The stoichiometry and stability constants of complexes formed between [Pd(AMBI)(H2O)(2)](2+) (AMBI = 2-(aminomethyl)-benzimidazole) with some selected bio-relevant ligands containing different functional groups were investigated at 25 degrees C and 0.1 mol L-1 ionic strength. The ligands used are imidazole, cysteine, glutathione (GSH), threonine, aspartic acid, 1,1-cyclobutane dicarboxylic acid (CBDCA) and lysine. The stoichiometry and stability constants of the formed complexes were reported and the concentration distribution of the various complex species was evaluated as a function of pH. The results show ring opening of CBDCA and monodentate complexation of the DNA constituent with the formation of [Pd(AMBI)(CBDCA-O) DNA], where (CBDCA-O) represents cyclobutane dicarboxylate coordinated by one carboxylate oxygen.
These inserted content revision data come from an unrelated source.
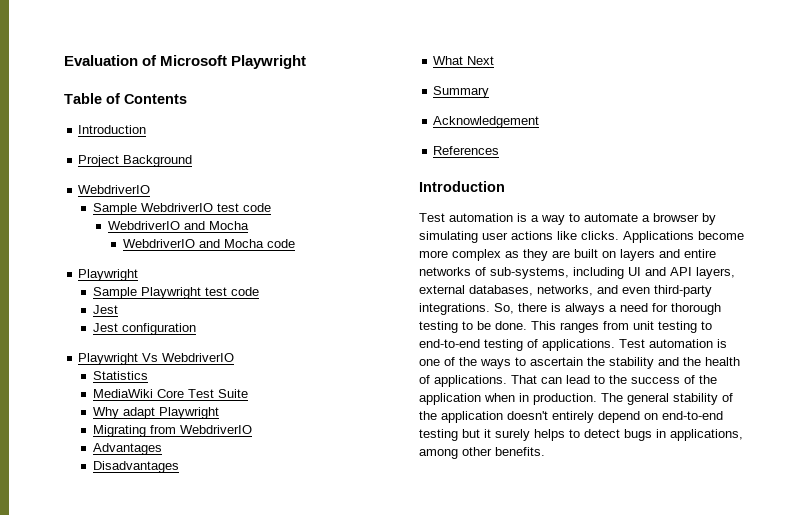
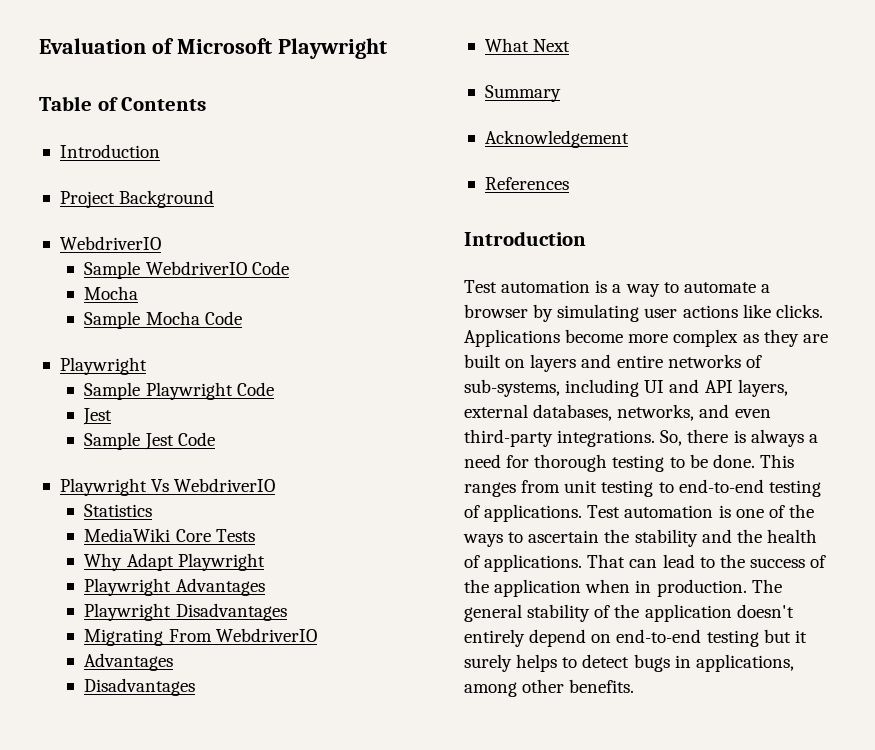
[217,203,272,212] [107,221,249,230] [122,239,295,248] test code // WebdriverIO and Mocha // WebdriverIO and Mocha code -> [251,261,289,275] [84,286,139,300] [84,311,242,329] Code // Mocha // Sample Mocha Code
[205,287,260,296] test code -> [236,382,274,396] Code
[93,323,197,335] Jest configuration -> [84,432,215,450] Sample Jest Code
[188,389,249,398] Test Suite -> [215,529,255,542] Tests
[123,407,220,419] adapt Playwright -> [126,553,265,571] [84,578,265,596] [84,603,287,621] Adapt Playwright // Playwright Advantages // Playwright Disadvantages
[150,425,177,434] from -> [168,629,212,642] From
The equilibrium constant of the displacement reaction of coordinated inosine, as a typical DNA constituent, by glutathione, as a typical thiol ligand, was investigated. The effect of dioxane on the formation constant of CBDCA with Pd(AMBI)(2+) is reported. Five new palladium(II) complexes of the formula [Pd(AMBI)(AA)](n+) (where AMBI = 2-aminomethyl benzimidazole, AA is an anion of glycine, alanine, cysteine, methionine, and serine) have been synthesized. These palladium(II) complexes have been ascertained by elemental, molar conductance, infrared and H-1-NMR spectroscopy. The isolated Pd(II) complexes were screened for their antibacterial and cytotoxic activities and the results are discussed.